We have all seen it.  We go to a junior tennis tournament and there is a young kid playing and everyone is just in awe of this player.  They win so much and it seems like they are unbeatable at such a young age.  They may in fact be on a great path to becoming a great player or unfortunately they may not be.  Sometimes I even look at a particular young superstar and think when they get older, they are going to be in trouble, or I may think they are on the right path to do great things in tennis.  No one can really tell until the player is older; however, from a coaching perspective, a good coach can tell if they have the proper techniques, game style, brain, and physicality.  You can get away with many subpar attributes at a young age, but it will catch up to you if you are not doing things properly.  Remember that habits are formed very early on in the development process, so if the habits are not good habits, it is much tougher to fix them in the latter stages of the junior tennis players’ career.

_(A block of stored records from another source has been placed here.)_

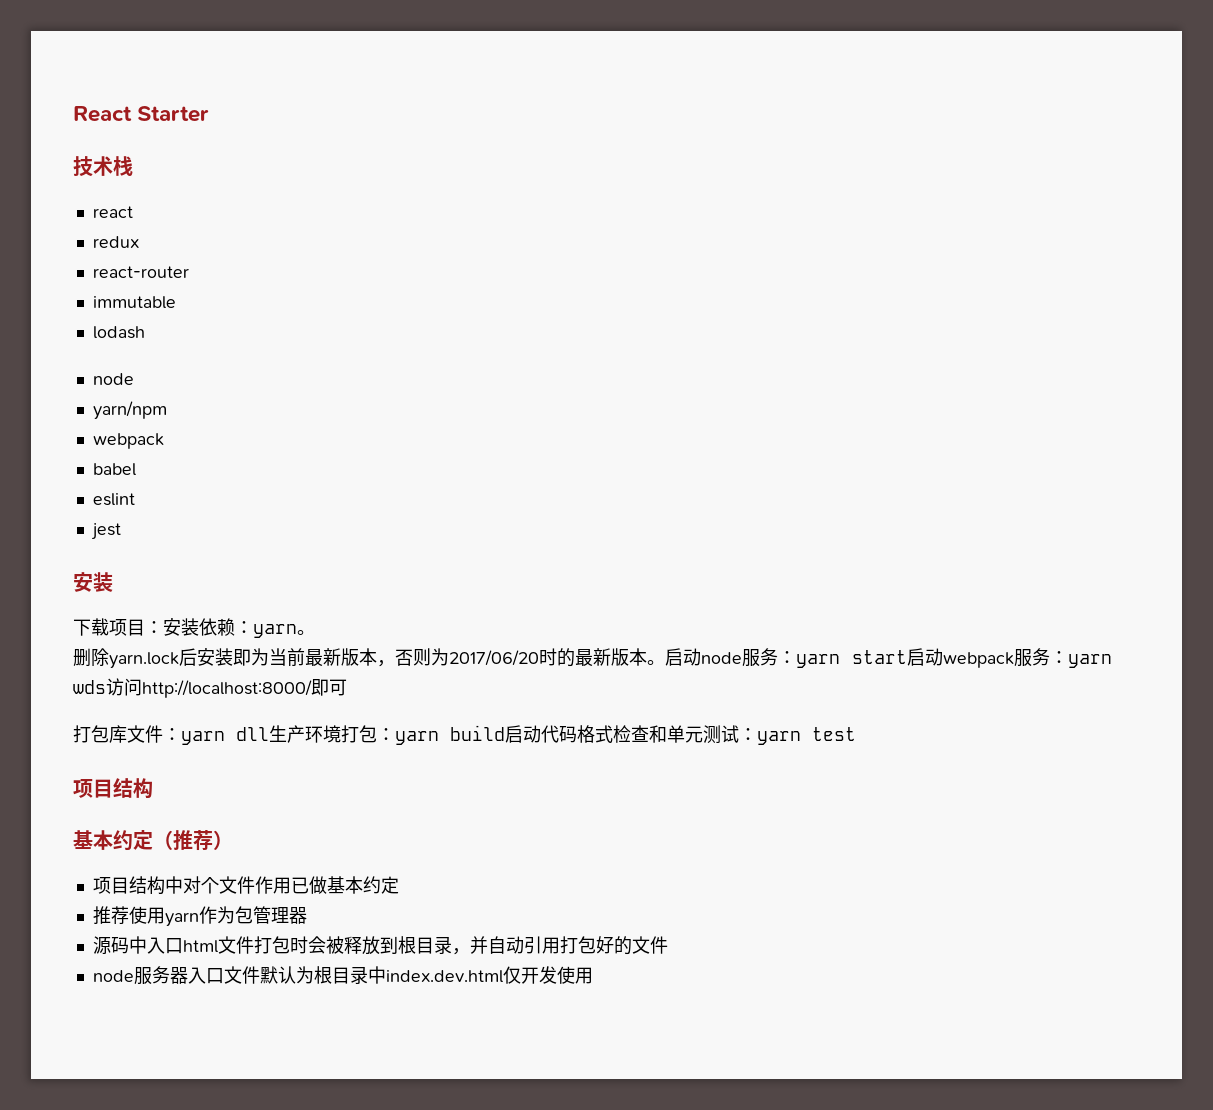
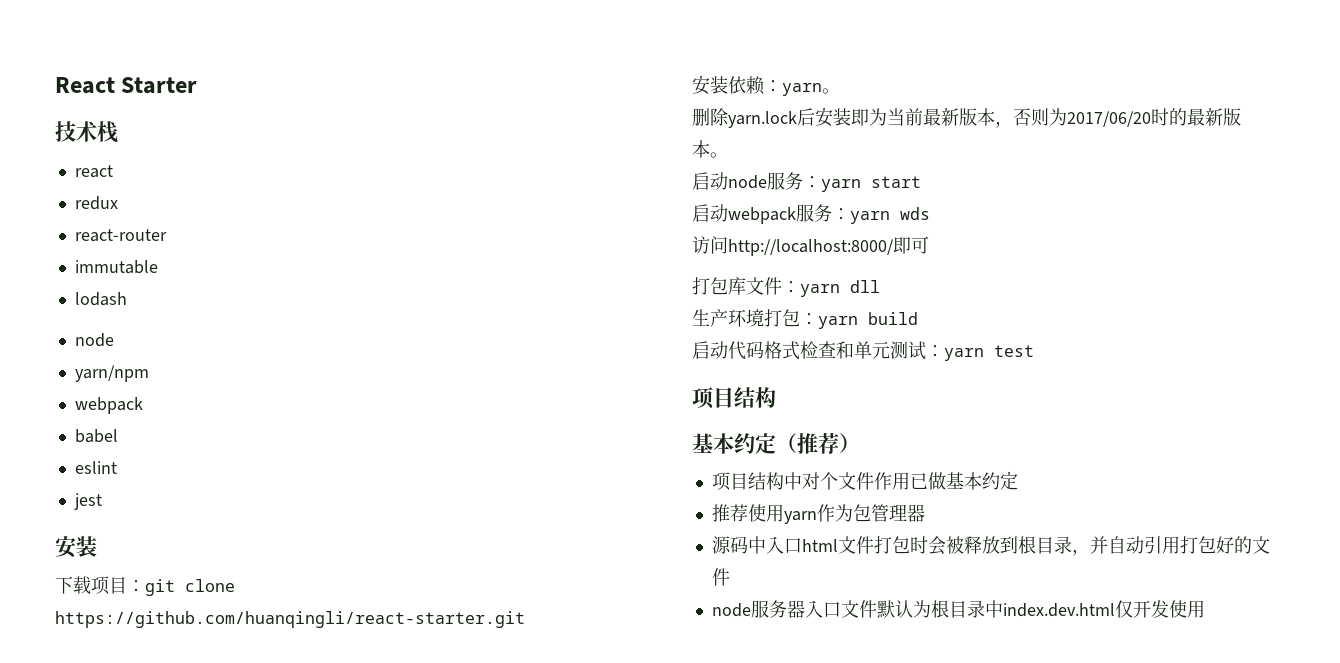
- 下载项目：安装依赖：yarn。
+ 下载项目：git clone https://github.com/huanqingli/react-starter.git
+ 安装依赖：yarn。
- 删除yarn.lock后安装即为当前最新版本，否则为2017/06/20时的最新版本。启动node服务：yarn start启动webpack服务：yarn wds访问http://localhost:8000/即可
+ 删除yarn.lock后安装即为当前最新版本，否则为2017/06/20时的最新版本。
+ 启动node服务：yarn start
+ 启动webpack服务：yarn wds
+ 访问http://localhost:8000/即可
- 打包库文件：yarn dll生产环境打包：yarn build启动代码格式检查和单元测试：yarn test
+ 打包库文件：yarn dll
+ 生产环境打包：yarn build
+ 启动代码格式检查和单元测试：yarn test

For example, some children go through puberty at a younger age than others and they are so much more physically developed and can overpower their opponents.  This obviously will not last forever, as the late developing children will catch up with height and strength.  What you often see is that this strong young player struggles when they get older because they cannot overpower the players they used to overpower, and they only have that one dimension of power.  Their techniques may also be off because they could muscle the ball around the court instead of using the proper muscles to generate pace and heaviness on the ball.

Another type of player that falls under the category of someone who is a young cursed superstar is just a player who has been on a court at an earlier age than most and has gotten more repetitions in.  They are usually very seasoned and know how to win matches at an early age.  Once again, the competition catches up and they are usually scratching their heads and not handling the losses very well.  Burnout can also be a major factor as this type of child gets older.  There needs to be a very good balance of winning but also losing.  You learn a lot more when you lose.  If the player is winning too much in one division they should be moved up to the next division to have that balance of winning and losing.

The last case of a young player that may be in trouble in the latter years of their junior development is the moonballer or strictly defensive player that has no ambition to be aggressive and take the match to the other player.  Like I have said in  previous articles,  this type of player, coach, or parent are obviously very results based and not process based, which is going to destroy the players career, because you can only get so far playing the wrong way when the competition is training and developing their skills for the future.  Usually these types of players fizzle out when they realize that the 12’s and 14’s type game that they possess does not work in the 16’s and 18’s, where it matters most for college opportunities or the professional tour.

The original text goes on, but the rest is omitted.